■ **ASSIGNED TASK**
Only a number is expected here: the count of lines in this data where "With" occurs.

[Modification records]
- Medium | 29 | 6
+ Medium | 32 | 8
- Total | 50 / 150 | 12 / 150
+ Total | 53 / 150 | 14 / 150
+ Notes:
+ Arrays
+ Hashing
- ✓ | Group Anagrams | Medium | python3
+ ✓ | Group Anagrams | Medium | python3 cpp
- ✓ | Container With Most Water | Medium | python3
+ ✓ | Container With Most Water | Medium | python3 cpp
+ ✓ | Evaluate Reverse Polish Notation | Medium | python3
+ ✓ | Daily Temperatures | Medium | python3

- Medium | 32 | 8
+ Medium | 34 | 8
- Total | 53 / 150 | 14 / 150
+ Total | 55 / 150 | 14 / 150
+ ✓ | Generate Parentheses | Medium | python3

■ **REPLY**
2